Essa abordagem também foi utilizada para estudar astrócitos gerados a partir das mesmas linhagens de iPSC. Como relatado anteriormente⁷ e mostrado na Figura 9, os resultados mostram que os astrócitos mutantes com PALG apresentaram menor MMP total e específica, mas volume mitocondrial e ROS mitocondrial semelhantes em comparação com os controles, bem como níveis diminuídos de complexos específicos I e IV (Figura 10). No entanto, não houve alterações nos níveis totais dos complexos I e IV e nenhuma alteração nos níveis total e específico do complexo II nos astrócitos POLG. No geral, esses dados sugerem que a análise citométrica de fluxo de múltiplos parâmetros mitocondriais fornece uma aproximação de primeira etapa que é valiosa na avaliação da função mitocondrial em células como iPSCs e seus derivados neurais e gliais.

Figura 1: Configuração para citometria de fluxo. (A) MMP, volume mitocondrial e coloração de ROS mitocondrial; (B) um exemplo de aquisição de dados em um citômetro de fluxo C6. Abreviaturas: MMP = potencial de membrana mitocondrial; ROS = espécies reativas de oxigênio; FCCP = cianeto de carbonila p-trifluorometoxifenilhidrazona; TMRE = éster etílico de tetrametilrodamina; MTG = MitoTracker Verde. Consulte também a Tabela Suplementar S2. Por favor, clique aqui para ver uma versão maior desta figura.

Figura 2: Estratégias de Gating. (A) Aquisição de dados; (B) os histogramas da fluorescência com coloração MTG e TMRE em células vivas. Abreviaturas: SSC-A = área de dispersão lateral; FSC-A = área de dispersão para a frente; SSC-H = altura de dispersão lateral; FSC-H = altura de dispersão para a frente; FL#-A = área do fluoróforo #; MTG = MitoTracker Verde; FCCP = cianeto de carbonila p-trifluorometoxifenilhidrazona; TMRE = éster etílico de tetrametilrodamina. Por favor, clique aqui para ver uma versão maior desta figura.

Figura 3: Representação esquemática do fluxo de trabalho do protocolo.
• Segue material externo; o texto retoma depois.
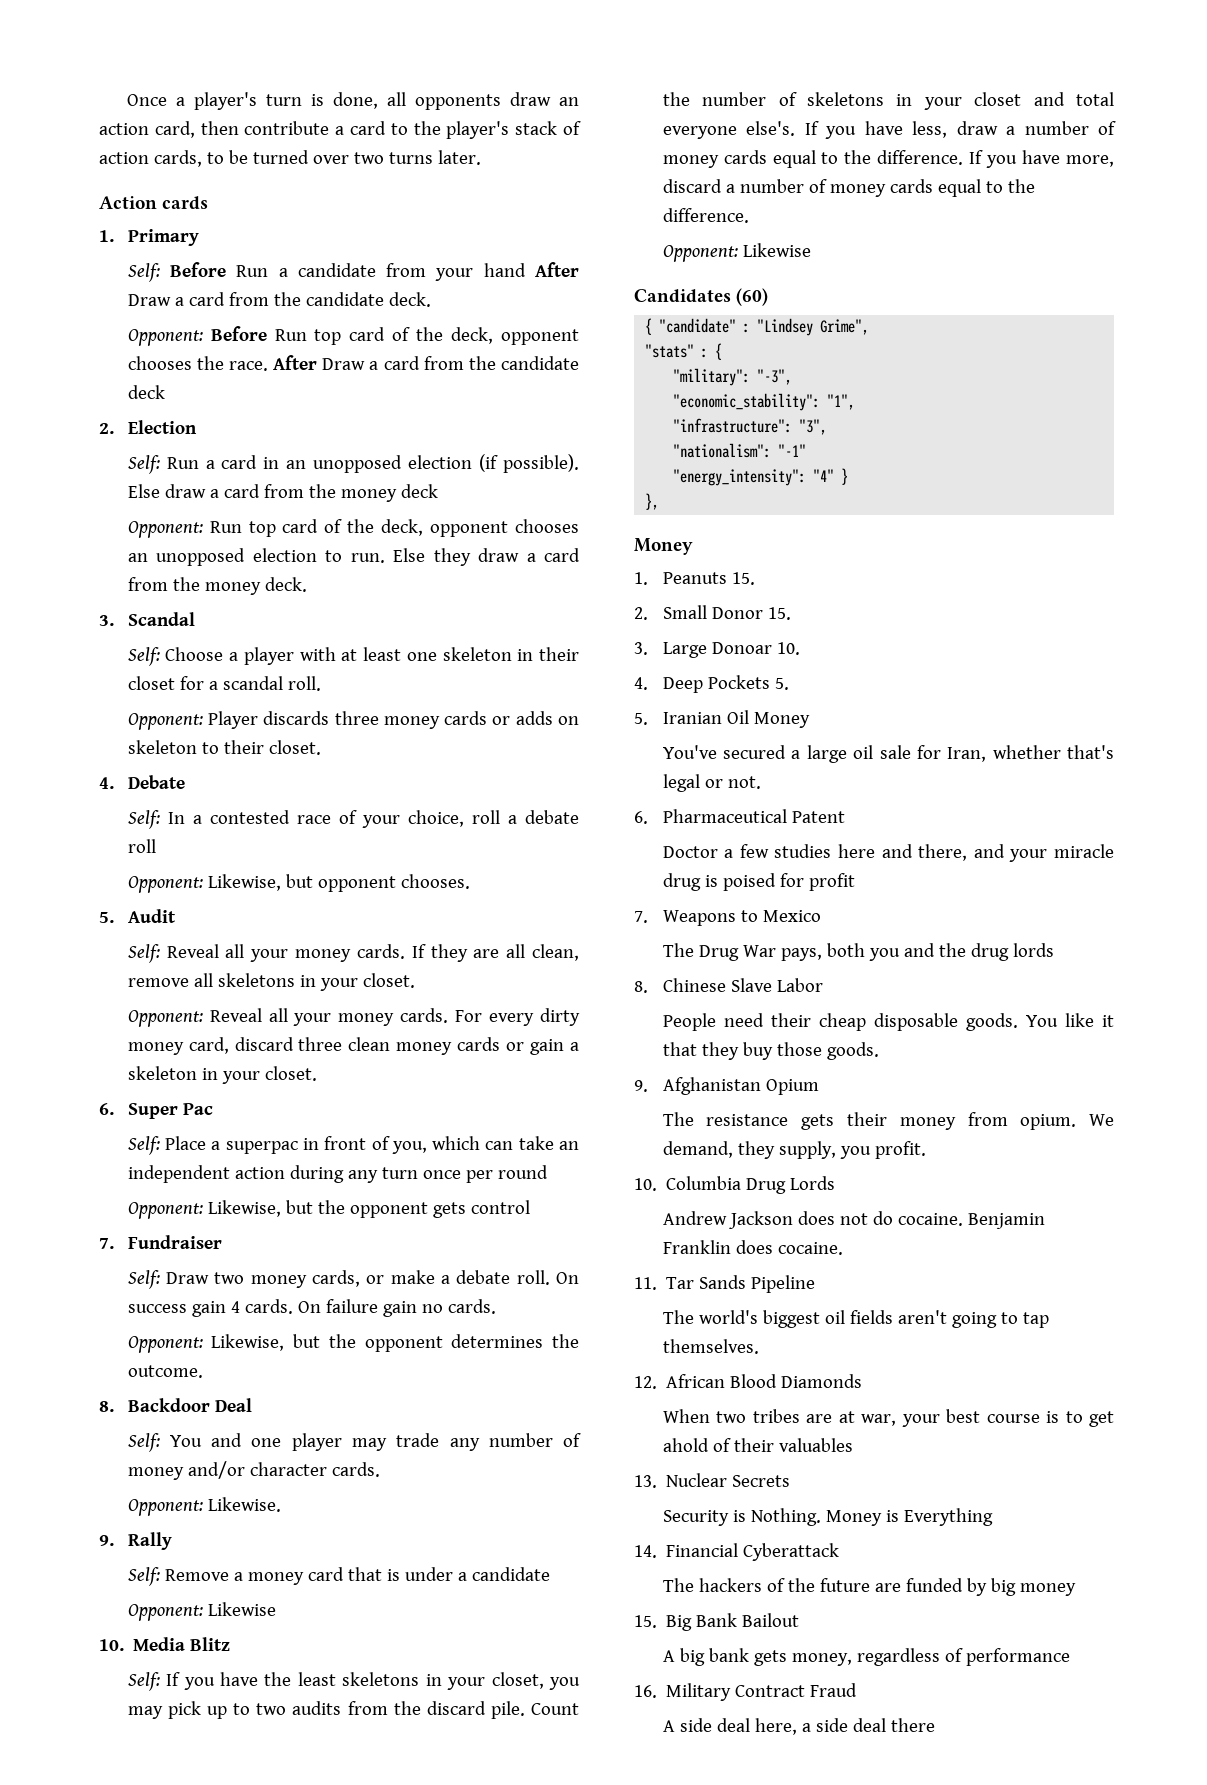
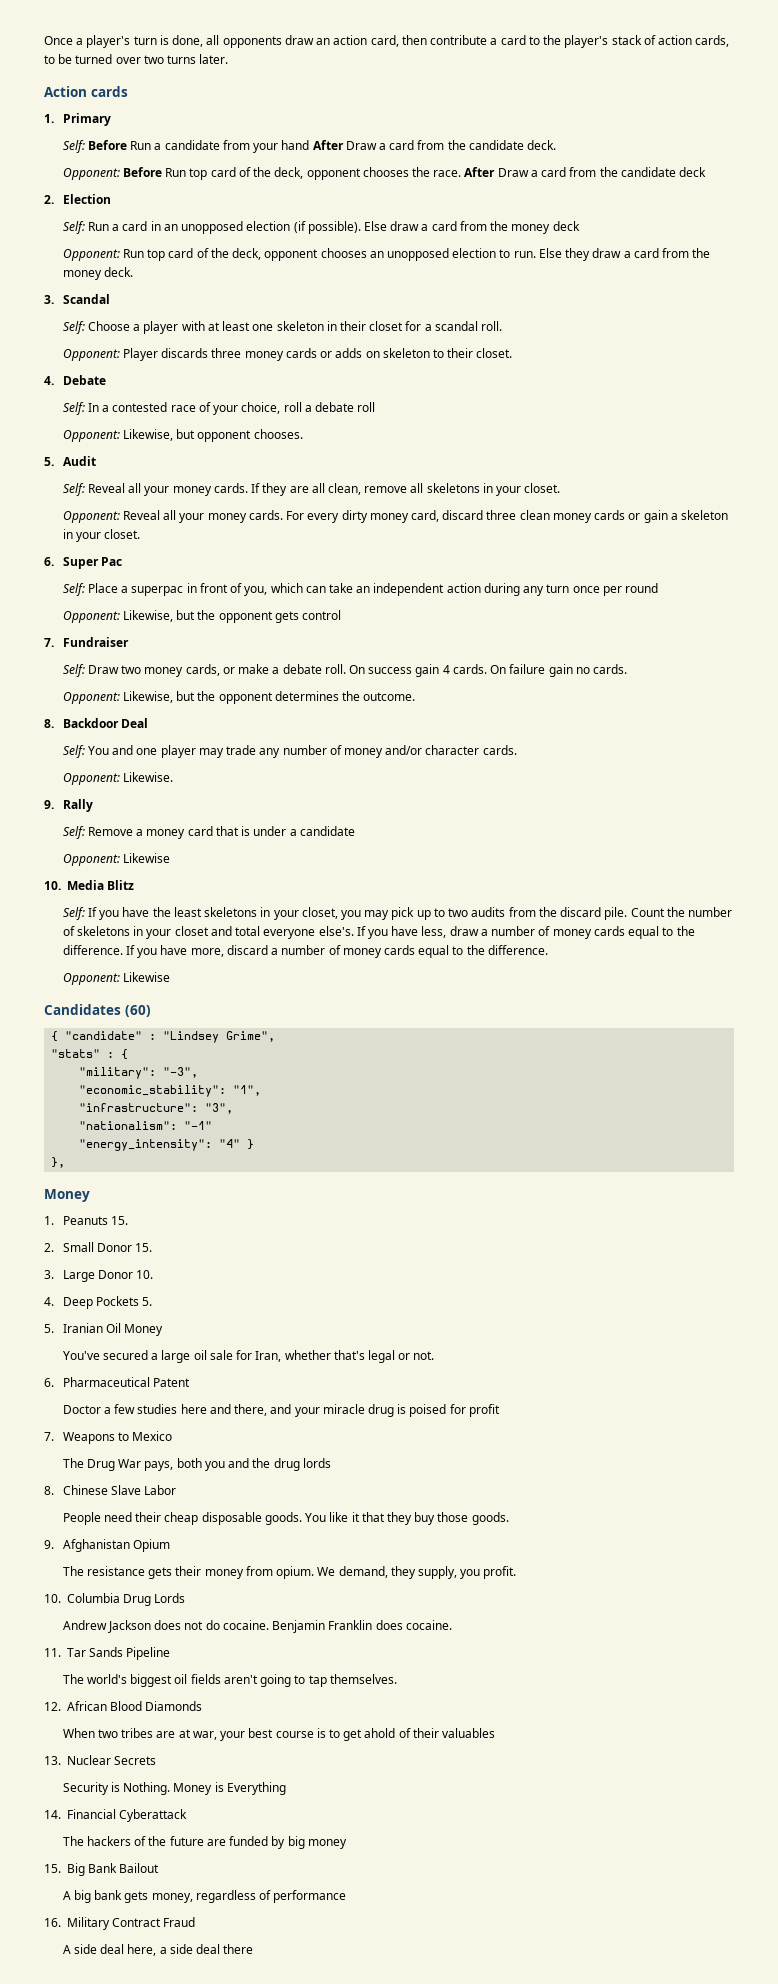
[711,642,772,654] Donoar -> [97,1270,133,1279] Donor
Abreviaturas: DA = dopaminérgico; MMP = potencial de membrana mitocondrial; ROS = espécies reativas de oxigênio; NDUFB 10 = NADH: Subunidade 10 da ubiquinona oxidorredutase; SDHA = subunidade A de flavoproteína do complexo succinato desidrogenase; COX IV = citocromo c oxidase complexo IV; mtDNA = DNA mitocondrial; TFAM = fator de transcrição mitocondrial A. Clique aqui para ver uma versão maior desta figura.

Figura 4: Diferenciação de iPSC. (A) Fluxograma e (B) imagens representativas para as células de diferentes estágios durante a diferenciação, incluindo iPSCs (a), roseta neural (b), esferas neurais (c), NSCs (d), neurônios DA (e) e astrócitos (f). Barras de escala = 25 μm. Abreviaturas: iPSC = célula-tronco pluripotente induzida; NSC = célula-tronco neural; DA = dopaminérgico; SFM = meio livre de soro; MDL = meio quimicamente definido; FGF-8b = fator de crescimento de fibroblastos-8b; PM = purmoramina; BDNF = fator neurotrófico derivado do cérebro; GDNF = fator neurotrófico derivado da linhagem celular glial; OLP = poli-L-ornitina. Por favor, clique aqui para ver uma versão maior desta figura.

Figura 5: Imagens confocais representativas de iPSCs e seus derivados neurais. (A) Imunocoloração de SSEA4 (vermelho) e Oct4 (verde) em iPSCs. (B) Imunocoloração de Nestin (vermelho) e Pax6 (verde) em esferas de neurônios derivadas de iPSC. (C) Imunocoloração de Nestin (vermelho) e Sox2 (verde) em NSCs derivados de iPSC. Os núcleos são corados com DAPI (azul). Barras de escala = 50 μm. Abreviaturas: iPSCs = células-tronco pluripotentes induzidas; NSCs = células-tronco neurais; SSEA4 = antígeno embrionário específico do estágio-4; Oct4 = fator de transcrição de ligação ao octamero 4; Pax6 = caixa pareada-6; Sox2 = região determinante do sexo Y caixa-2; DAPI = 4',6-diamidino-2-fenilindol. Por favor, clique aqui para ver uma versão maior desta figura.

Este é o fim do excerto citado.